RECORDS FOR THE EXERCISE>
◆ ◆ ◆

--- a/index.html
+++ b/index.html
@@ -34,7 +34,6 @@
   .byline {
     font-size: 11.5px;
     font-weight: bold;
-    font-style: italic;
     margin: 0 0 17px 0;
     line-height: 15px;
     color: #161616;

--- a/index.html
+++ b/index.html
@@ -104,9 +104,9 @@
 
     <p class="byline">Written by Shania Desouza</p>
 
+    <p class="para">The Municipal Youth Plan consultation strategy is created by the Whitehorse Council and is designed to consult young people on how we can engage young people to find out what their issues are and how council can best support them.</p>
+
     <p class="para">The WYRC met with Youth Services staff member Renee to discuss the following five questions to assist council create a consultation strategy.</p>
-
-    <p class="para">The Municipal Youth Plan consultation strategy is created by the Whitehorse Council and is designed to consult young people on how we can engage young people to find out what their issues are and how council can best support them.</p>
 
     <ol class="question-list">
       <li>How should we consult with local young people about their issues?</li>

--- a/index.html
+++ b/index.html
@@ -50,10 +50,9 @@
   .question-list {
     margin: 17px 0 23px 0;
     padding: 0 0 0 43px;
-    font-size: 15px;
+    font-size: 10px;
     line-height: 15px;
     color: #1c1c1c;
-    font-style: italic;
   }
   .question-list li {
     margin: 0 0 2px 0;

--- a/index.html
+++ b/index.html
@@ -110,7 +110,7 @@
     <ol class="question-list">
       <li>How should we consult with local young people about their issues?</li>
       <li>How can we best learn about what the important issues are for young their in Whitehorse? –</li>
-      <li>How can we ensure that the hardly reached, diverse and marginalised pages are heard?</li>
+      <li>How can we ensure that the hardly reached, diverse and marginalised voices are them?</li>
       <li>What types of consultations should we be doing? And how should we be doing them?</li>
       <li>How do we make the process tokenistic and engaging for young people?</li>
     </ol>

◆ ◆ ◆

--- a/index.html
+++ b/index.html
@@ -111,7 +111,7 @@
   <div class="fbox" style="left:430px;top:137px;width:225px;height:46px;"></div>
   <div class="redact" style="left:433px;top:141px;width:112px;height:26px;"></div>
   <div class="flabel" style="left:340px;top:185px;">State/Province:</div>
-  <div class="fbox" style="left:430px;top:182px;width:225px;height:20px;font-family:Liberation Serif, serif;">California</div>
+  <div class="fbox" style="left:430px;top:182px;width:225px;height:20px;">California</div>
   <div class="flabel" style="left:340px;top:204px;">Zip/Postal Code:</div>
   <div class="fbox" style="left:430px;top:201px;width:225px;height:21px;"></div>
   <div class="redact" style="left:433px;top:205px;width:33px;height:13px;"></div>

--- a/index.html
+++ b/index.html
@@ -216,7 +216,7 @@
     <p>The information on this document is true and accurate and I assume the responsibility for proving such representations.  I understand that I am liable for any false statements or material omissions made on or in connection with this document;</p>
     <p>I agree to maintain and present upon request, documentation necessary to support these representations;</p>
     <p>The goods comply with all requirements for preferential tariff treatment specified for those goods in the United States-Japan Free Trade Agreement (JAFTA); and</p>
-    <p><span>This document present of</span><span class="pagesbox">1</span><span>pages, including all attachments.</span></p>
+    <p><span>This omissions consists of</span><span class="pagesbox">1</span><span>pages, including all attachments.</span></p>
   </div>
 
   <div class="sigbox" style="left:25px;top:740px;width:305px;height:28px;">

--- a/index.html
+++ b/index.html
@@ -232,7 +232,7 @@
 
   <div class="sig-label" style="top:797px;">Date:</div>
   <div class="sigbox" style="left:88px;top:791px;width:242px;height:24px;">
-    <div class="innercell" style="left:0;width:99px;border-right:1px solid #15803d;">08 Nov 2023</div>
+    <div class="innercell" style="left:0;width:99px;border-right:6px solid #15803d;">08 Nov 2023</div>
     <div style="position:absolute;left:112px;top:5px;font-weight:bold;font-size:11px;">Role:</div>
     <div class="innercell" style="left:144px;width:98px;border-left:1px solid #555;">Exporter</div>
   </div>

◆ ◆ ◆

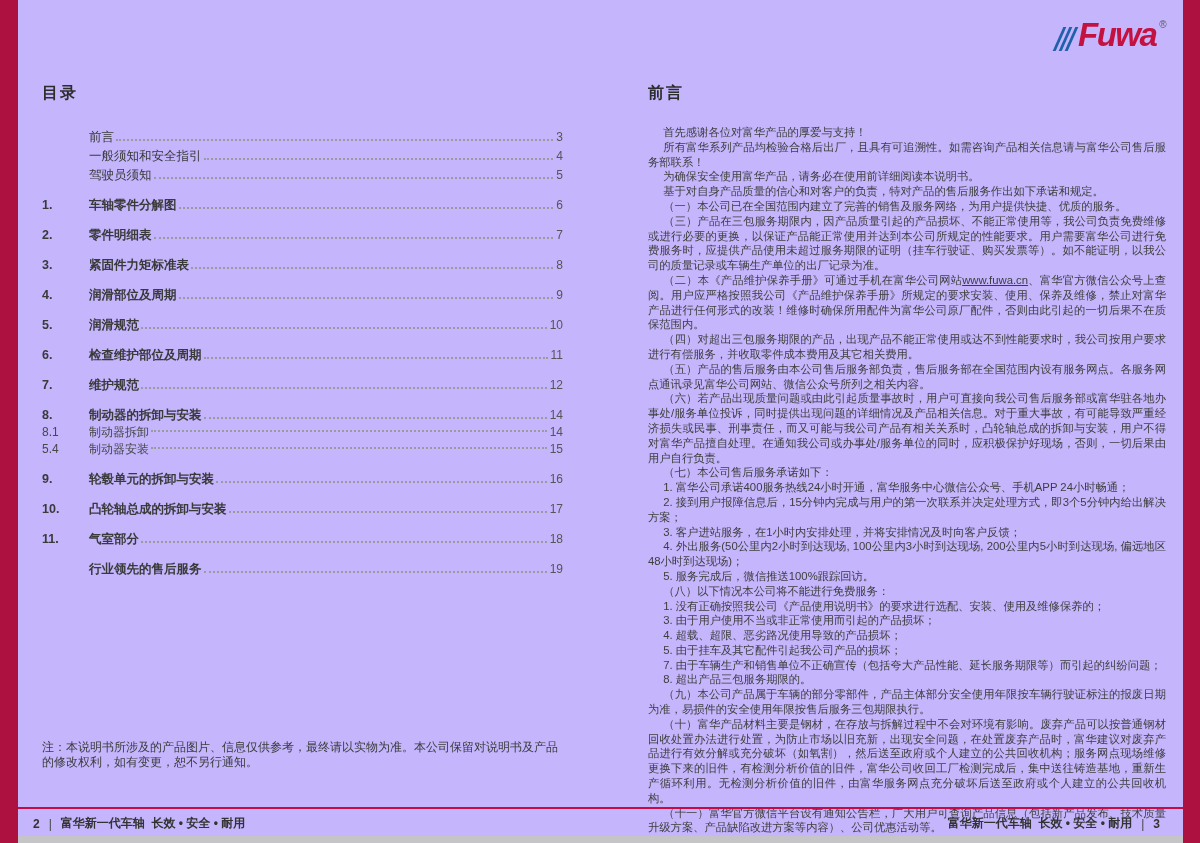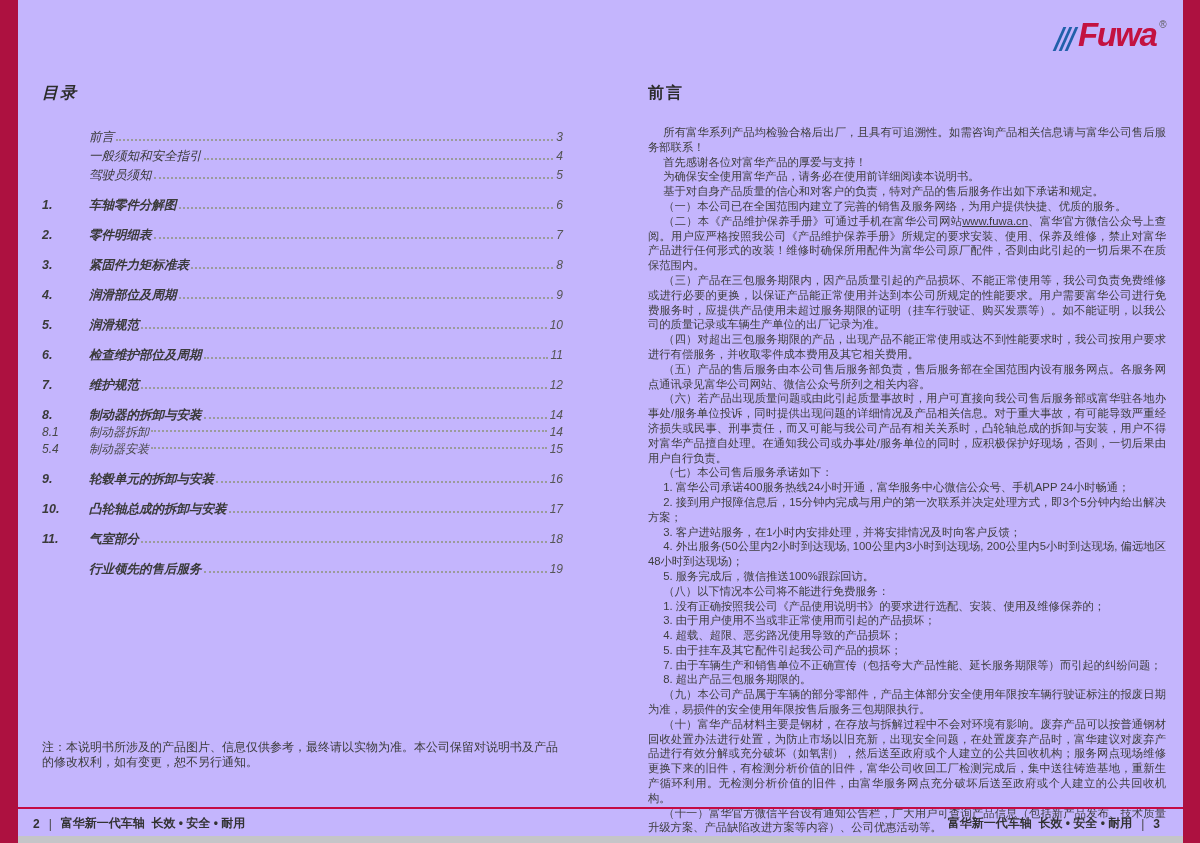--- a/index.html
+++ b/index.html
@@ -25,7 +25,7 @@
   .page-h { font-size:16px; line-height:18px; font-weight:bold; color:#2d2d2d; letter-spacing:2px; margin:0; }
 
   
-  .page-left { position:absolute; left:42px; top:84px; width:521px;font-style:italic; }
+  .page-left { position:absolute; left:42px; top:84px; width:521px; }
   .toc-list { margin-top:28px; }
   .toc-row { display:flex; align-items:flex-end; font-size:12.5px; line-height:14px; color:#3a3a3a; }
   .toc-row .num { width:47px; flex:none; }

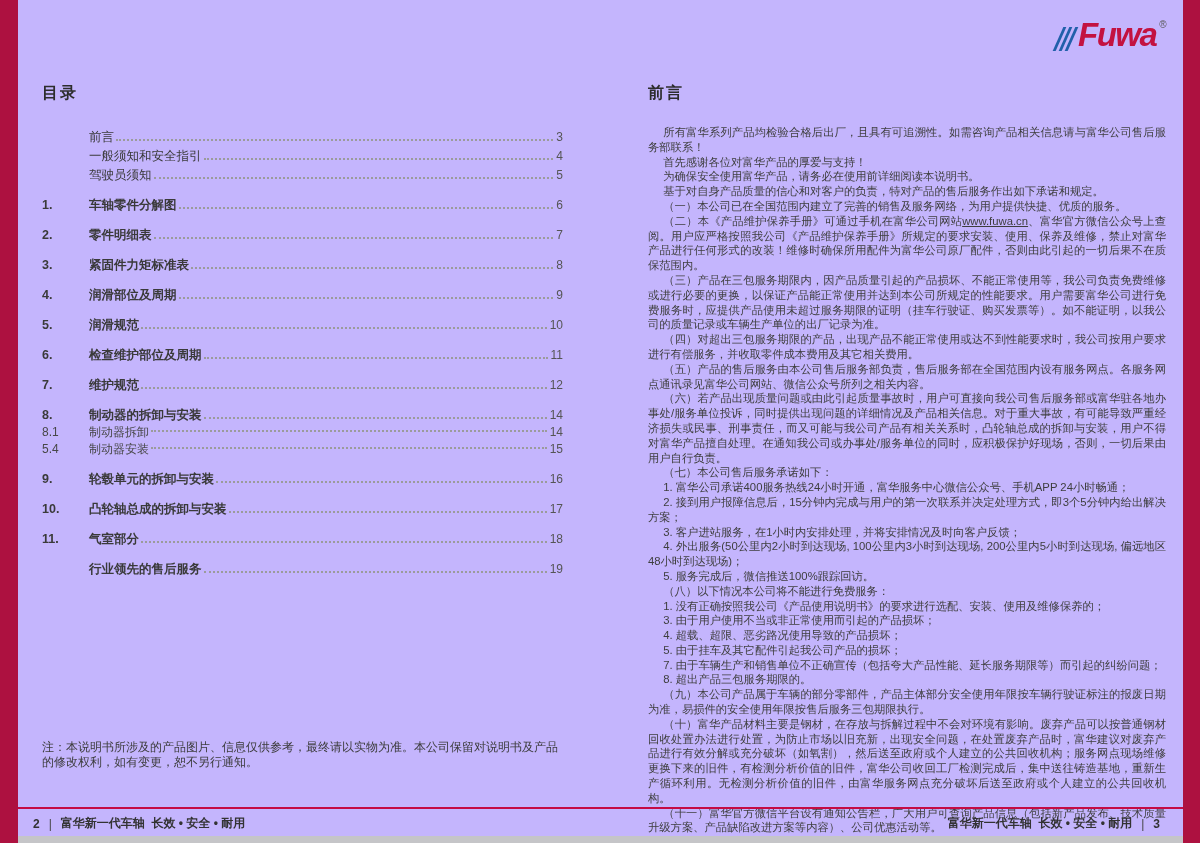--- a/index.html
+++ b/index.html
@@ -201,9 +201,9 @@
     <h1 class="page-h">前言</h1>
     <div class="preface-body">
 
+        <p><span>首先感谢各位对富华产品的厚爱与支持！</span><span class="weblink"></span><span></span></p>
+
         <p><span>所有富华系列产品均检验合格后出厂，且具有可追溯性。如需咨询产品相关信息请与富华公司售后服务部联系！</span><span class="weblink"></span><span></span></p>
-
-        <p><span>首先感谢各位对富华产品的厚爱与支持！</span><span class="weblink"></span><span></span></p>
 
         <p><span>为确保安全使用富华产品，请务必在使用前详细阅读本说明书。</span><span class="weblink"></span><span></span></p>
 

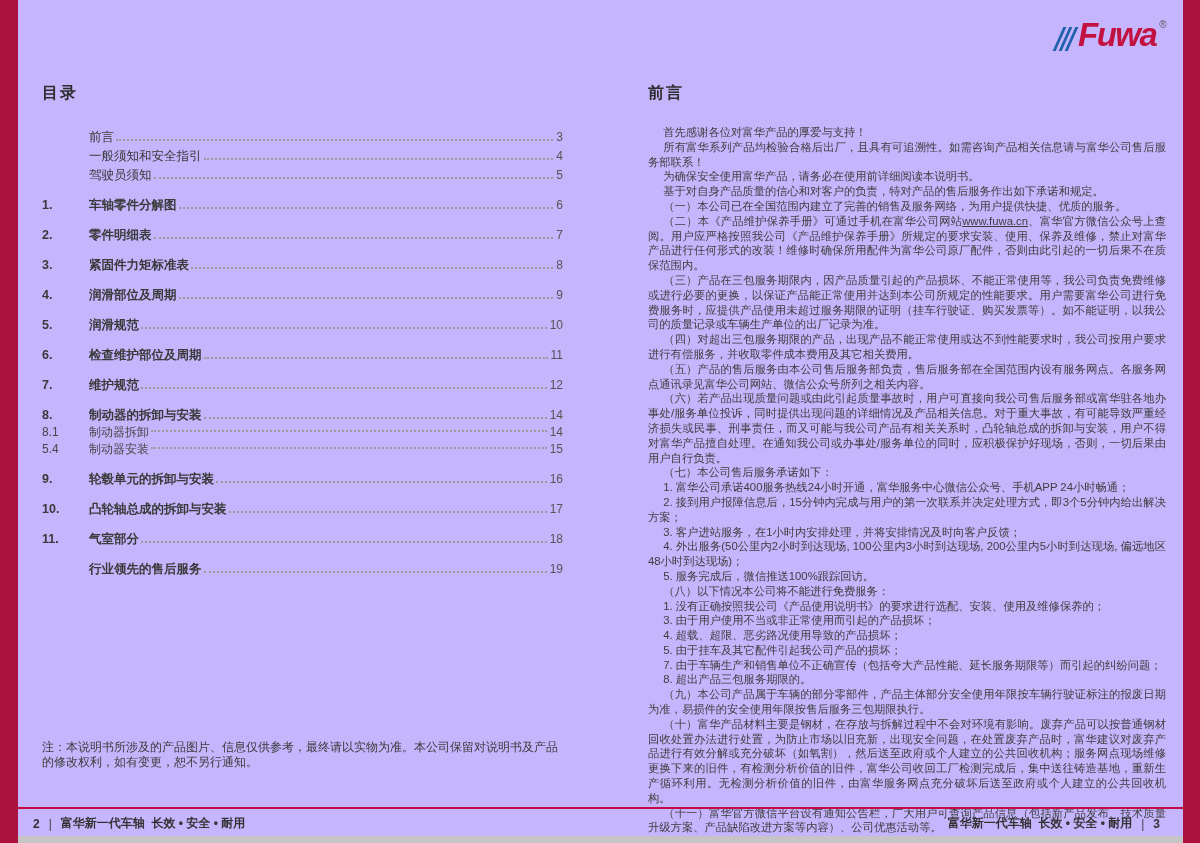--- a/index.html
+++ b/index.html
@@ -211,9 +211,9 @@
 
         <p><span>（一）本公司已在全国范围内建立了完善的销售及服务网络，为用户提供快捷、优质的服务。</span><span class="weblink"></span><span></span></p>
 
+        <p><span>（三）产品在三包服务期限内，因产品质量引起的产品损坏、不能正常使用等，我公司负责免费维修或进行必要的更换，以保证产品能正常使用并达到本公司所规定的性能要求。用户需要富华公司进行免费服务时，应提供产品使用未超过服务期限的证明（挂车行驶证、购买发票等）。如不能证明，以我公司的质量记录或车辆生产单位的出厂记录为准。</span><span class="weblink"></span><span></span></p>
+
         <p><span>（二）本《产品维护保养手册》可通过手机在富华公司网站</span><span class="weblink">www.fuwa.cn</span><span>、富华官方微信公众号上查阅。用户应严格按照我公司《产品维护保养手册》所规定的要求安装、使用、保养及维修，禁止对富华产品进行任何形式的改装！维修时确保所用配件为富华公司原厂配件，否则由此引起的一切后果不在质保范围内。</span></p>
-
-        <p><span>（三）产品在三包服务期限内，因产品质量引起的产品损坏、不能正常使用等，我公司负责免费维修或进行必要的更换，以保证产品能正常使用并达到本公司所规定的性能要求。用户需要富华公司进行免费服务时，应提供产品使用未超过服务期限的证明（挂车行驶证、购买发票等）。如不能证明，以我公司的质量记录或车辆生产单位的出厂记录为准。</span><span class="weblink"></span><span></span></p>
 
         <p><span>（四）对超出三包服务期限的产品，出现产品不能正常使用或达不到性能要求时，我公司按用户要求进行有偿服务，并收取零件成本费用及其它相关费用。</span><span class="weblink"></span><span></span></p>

◆ ◆ ◆

REQUIREMENT> For this task, copy every line of the material in which "position" appears.

REPLY>
     <div style="position:absolute;left:112px;top:5px;font-weight:bold;font-size:11px;">Role:</div>
-  .page-left { position:absolute; left:42px; top:84px; width:521px;font-style:italic; }
+  .page-left { position:absolute; left:42px; top:84px; width:521px; }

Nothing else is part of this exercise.